Materialized Views in Redshift

These tests assume that the MVs work correctly, so any errors are due to the CLI commands and aren't MV errors.

This series of commands will show the usage the following matview CLI commands:

  • matview-create
  • matview-delete
  • matview-describe
  • matview-stats
  • matview-list
  • matview-pause-all
  • matview-resume-all

We will create a timeseries table of fake data called datacoral_test.fake_events. The timeseries, timeseriesio, and regular table will be based on this table. The timeserieso table will be based on the regular MV.

Create a timeseries table to use in the tests:

BEGIN;
DROP SCHEMA IF EXISTS customer_cli_test CASCADE;
CREATE SCHEMA customer_cli_test;
CREATE TABLE customer_cli_test._fake_events_201703020000
(user_id INT,
event_name VARCHAR,
event_timestamp TIMESTAMP);
CREATE TABLE customer_cli_test.fake_events
(user_id INT,
event_name VARCHAR,
event_timestamp TIMESTAMP);
CREATE VIEW customer_cli_test.fake_events_view AS
SELECT * FROM customer_cli_test.fake_events
UNION ALL
SELECT * FROM customer_cli_test._fake_events_201703020000;
INSERT INTO customer_cli_test._fake_events_201703020000 VALUES
(1, 'page_load', '2017-03-01 06:58:56'),
(1, 'registration', '2017-03-01 12:18:04'),
(3, 'registration', '2017-03-01 12:06:14'),
(3, 'page_load', '2017-03-01 10:00:52'),
(3, 'click_button', '2017-03-01 14:38:32'),
(1, 'registration', '2017-03-01 23:22:21');
INSERT INTO customer_cli_test.fake_events VALUES
(4, 'page_load', '2017-03-02 10:00:52'),
(4, 'click_button', '2017-03-02 14:38:32'),
(2, 'page_load', '2017-03-02 06:58:56'),
(4, 'registration', '2017-03-02 12:18:04'),
(2, 'page_load', '2017-03-02 22:06:14');
END;

Now you have a series of timeseries tables. We need these two tables to make sure that the MVs we create don't pick up the wrong data somehow.

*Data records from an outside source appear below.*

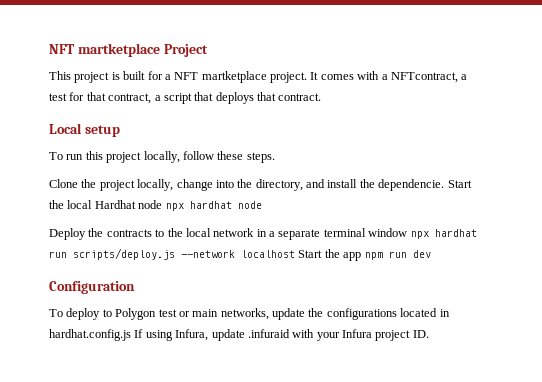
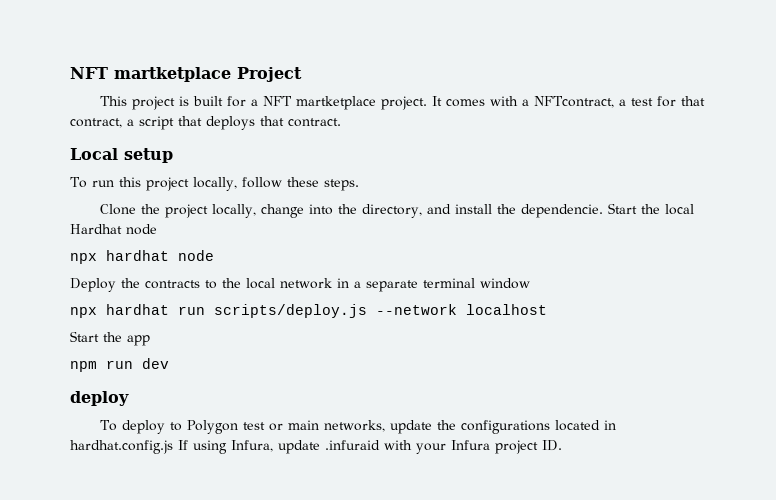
(163, 204) none -> (157, 229) //
(408, 232) none -> (530, 283) //
(295, 254) none -> (547, 309) //
(362, 256) none -> (150, 340) //
[49,281,135,294] Configuration -> [70,391,129,406] deploy

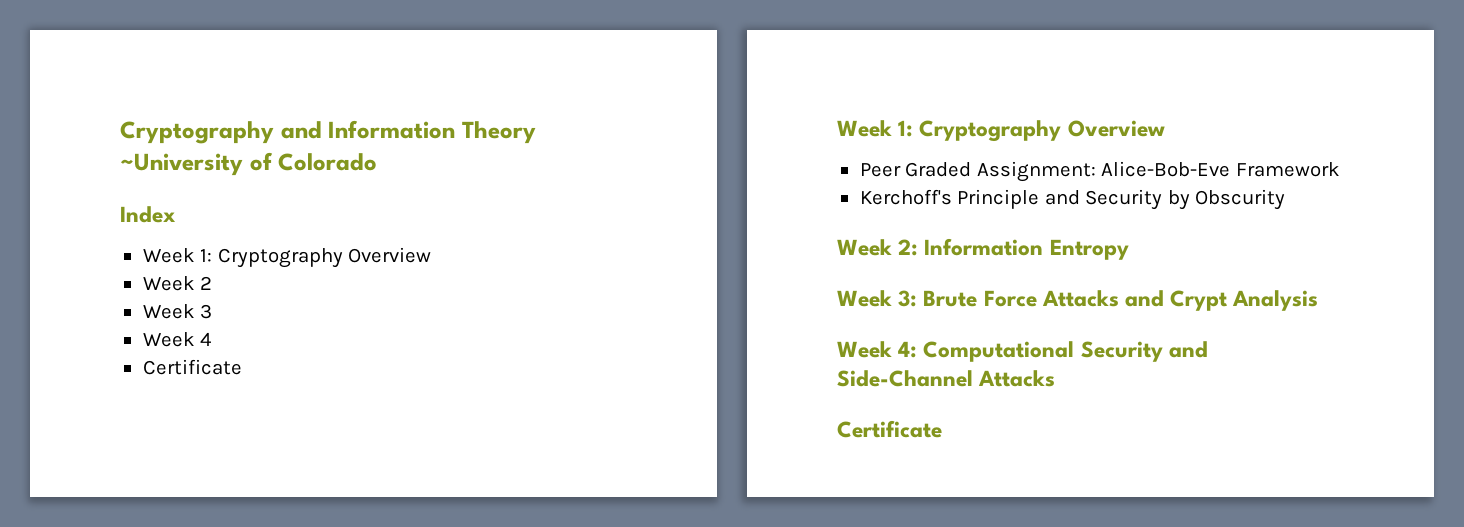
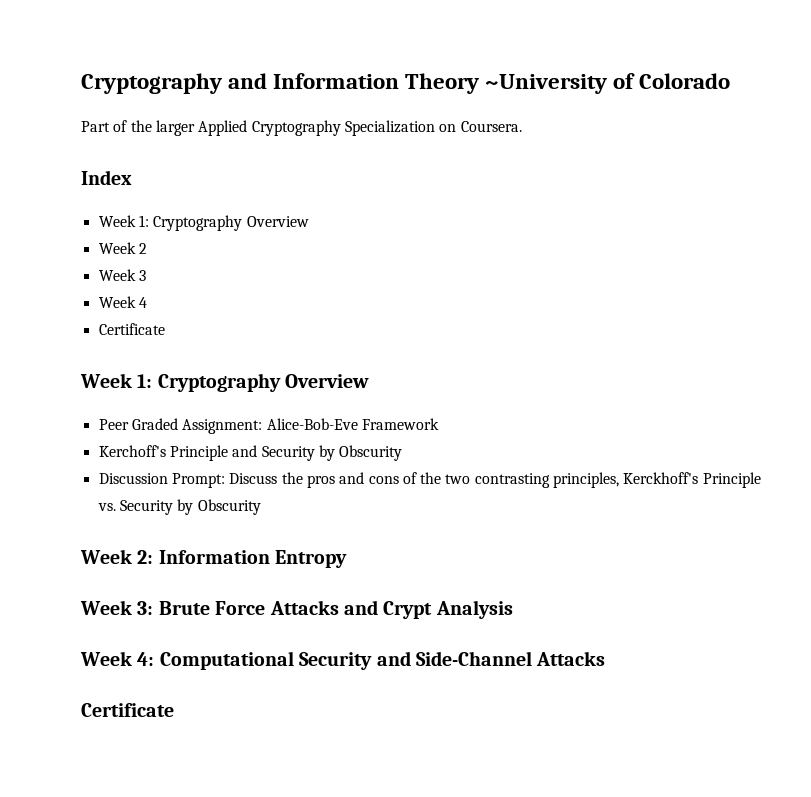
(378, 162) none -> [81,120,522,136] // Part of the larger Applied Cryptography Specialization on Coursera.
(1286, 199) none -> [98,472,761,488] [97,499,261,515] // Discussion Prompt: Discuss the pros and cons of the two contrasting principles, Kerckhoff's Principle vs. Security by Obscurity

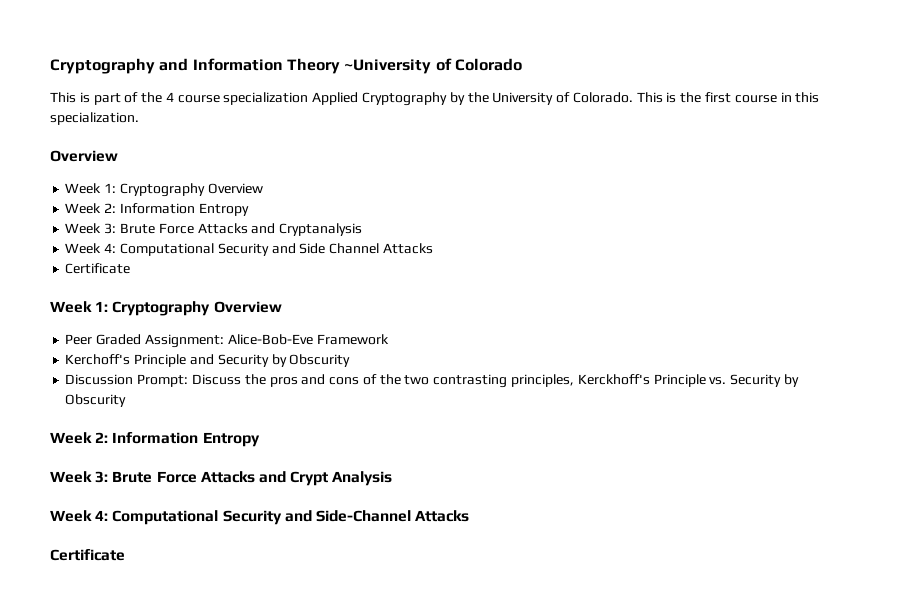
[81,120,522,136] [81,170,132,185] Part of the larger Applied Cryptography Specialization on Coursera. // Index -> [50,92,820,106] [50,112,139,125] [50,150,118,162] This is part of the 4 course specialization Applied Cryptography by the University of Colorado. This is the first course in this specialization. // Overview
[138,243,147,254] [98,269,146,281] [98,296,147,308] 2 // Week 3 // Week 4 -> [104,203,249,216] [65,223,363,236] [65,243,433,256] 2: Information Entropy // Week 3: Brute Force Attacks and Cryptanalysis // Week 4: Computational Security and Side Channel Attacks

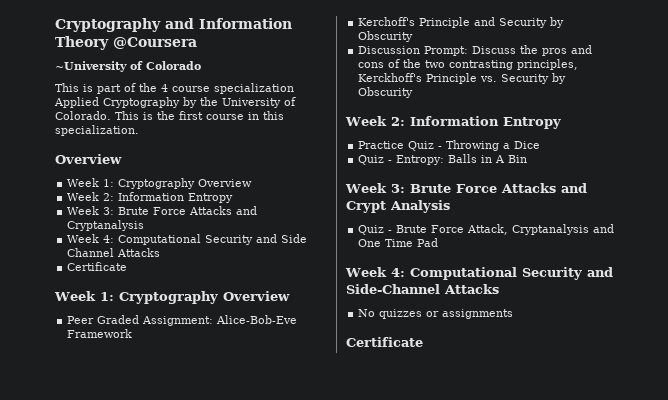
(340, 66) none -> [113,37,197,49] @Coursera //
(260, 439) none -> [358,140,541,151] [358,154,528,165] // Practice Quiz - Throwing a Dice // Quiz - Entropy: Balls in A Bin
(393, 478) none -> [358,224,615,235] [358,238,439,247] // Quiz - Brute Force Attack, Cryptanalysis and One Time Pad
(470, 516) none -> [358,309,514,319] // No quizzes or assignments

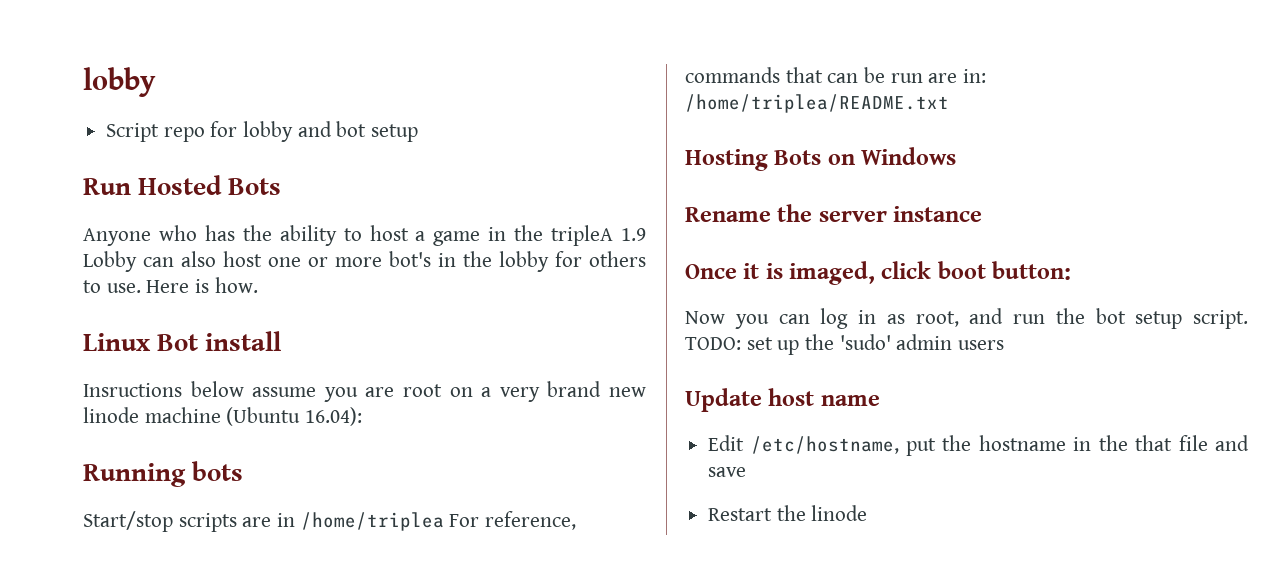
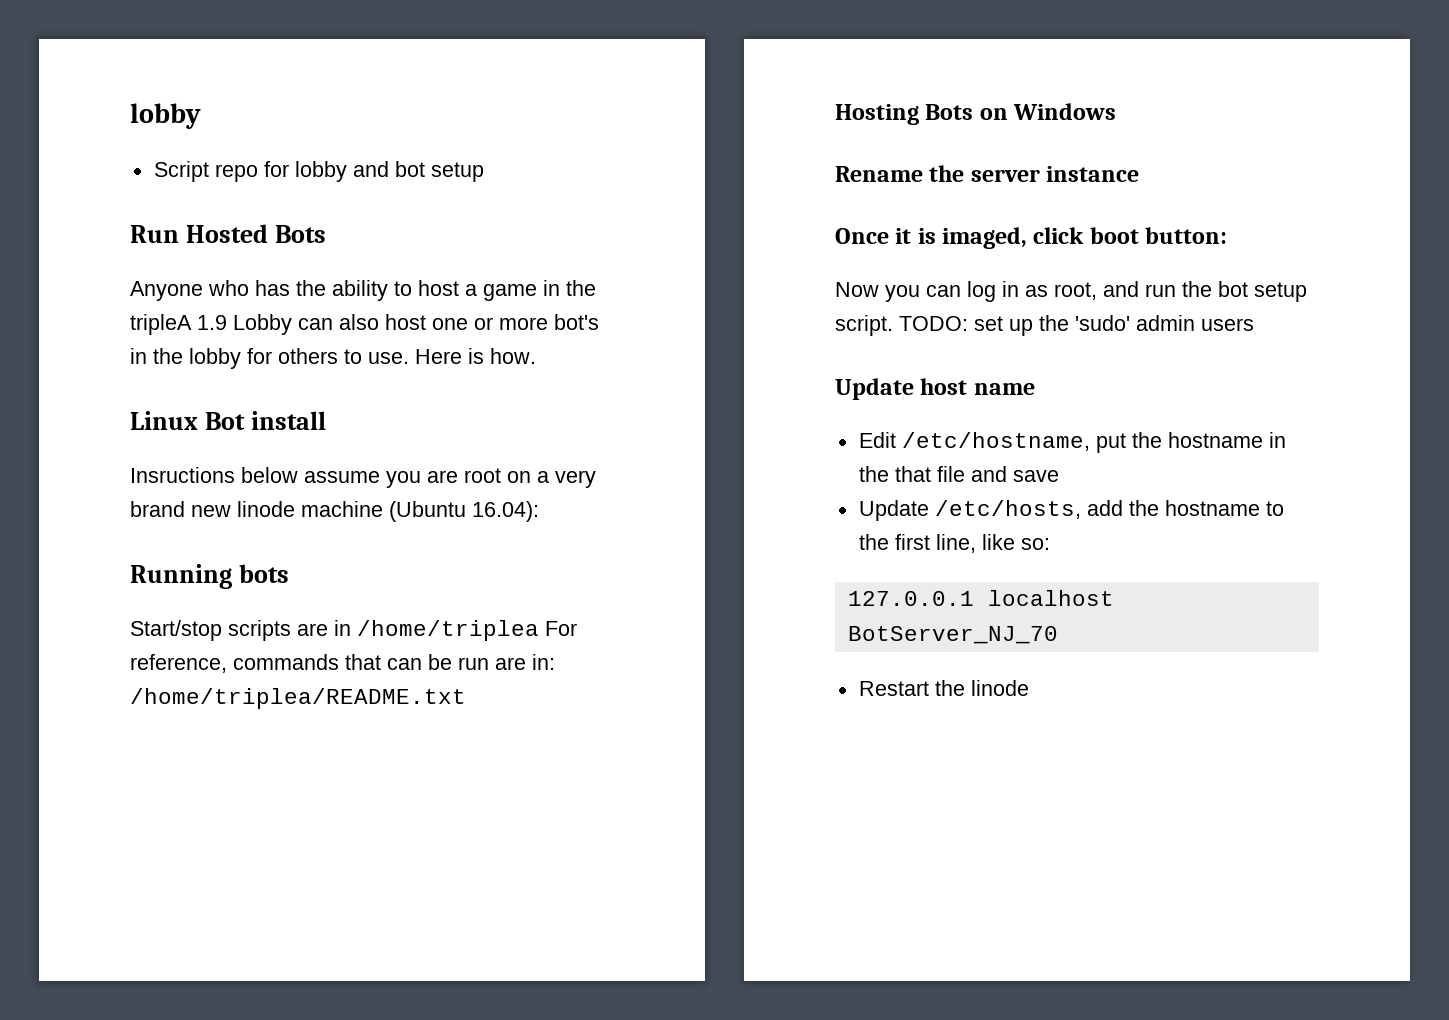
(747, 472) none -> [858,500,1284,521] [858,534,1050,553] [847,590,1114,606] [847,626,1058,644] // Update /etc/hosts, add the hostname to the first line, like so: // 127.0.0.1 localhost BotServer_NJ_70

Create different kinds of MVs

Create a timeseriesio MV

SELECT
user_id,
event_timestamp
FROM
customer_cli_test.fake_events_view
WHERE
event_name = 'page_load'
/*
This comment is here just to keep track of what we'll set the sort and dist keys to in the CLI command below.
sort_keys - interleaved sortkey(user_id, event_timestamp)
dist_key - distkey(user_id)
*/

Save as timeseriesio_page_loads_mv.sql.

Run the following CLI command:

datacoral organize matview-create \
--matview-schema customer_cli_test \
--matview-name page_loads \
--matview-type timeseriesio \
--interval-in-minutes 1440 \
--query file://timeseriesio_page_loads_mv.sql \
--sort-keys 'interleaved sortkey(user_id, event_timestamp)' \
--dist-key 'distkey(user_id)'

Create a timeseries MV

SELECT
user_id,
event_timestamp AS reg_timestamp
FROM
customer_cli_test.fake_events_view
WHERE
event_name = 'registration'
/*
sort_keys - interleaved sortkey(user_id, reg_timestamp)
dist_key - distkey(user_id)
*/

Save as timeseries_registrations_mv.sql.

Run the following CLI command:

datacoral organize matview-create \
--matview-schema customer_cli_test \
--matview-name registrations \
--matview-type timeseries \
--interval-in-minutes 1440 \
--query file://timeseries_registrations_mv.sql \
--sort-keys 'interleaved sortkey(user_id, reg_timestamp)' \
--dist-key 'distkey(user_id)'

Create regular MV

SELECT
event_timestamp::DATE AS reg_date,
COUNT(user_id) AS registrations
FROM
customer_cli_test.fake_events_view
WHERE
event_name = 'registration'
AND
event_timestamp::DATE = '2017-03-02'::DATE
GROUP BY
1

Save as regular_daily_snapshot_mv.sql.

Run the following CLI command:

datacoral organize matview-create \
--matview-schema customer_cli_test \
--matview-name daily_snapshot \
--matview-type regular \
--interval-in-minutes 1440 \
--query file://regular_daily_snapshot_mv.sql \
--sort-keys 'interleaved sortkey(reg_date)' \
--dist-key 'distkey(reg_date)'

Create timeserieso MV

Initially the mv_company_metrics table will be identical to the mv_daily_snapshot table.

SELECT
reg_date,
registrations
FROM
customer_cli_test.mv_daily_snapshot;

Save as timeserieso_company_metrics_mv.sql.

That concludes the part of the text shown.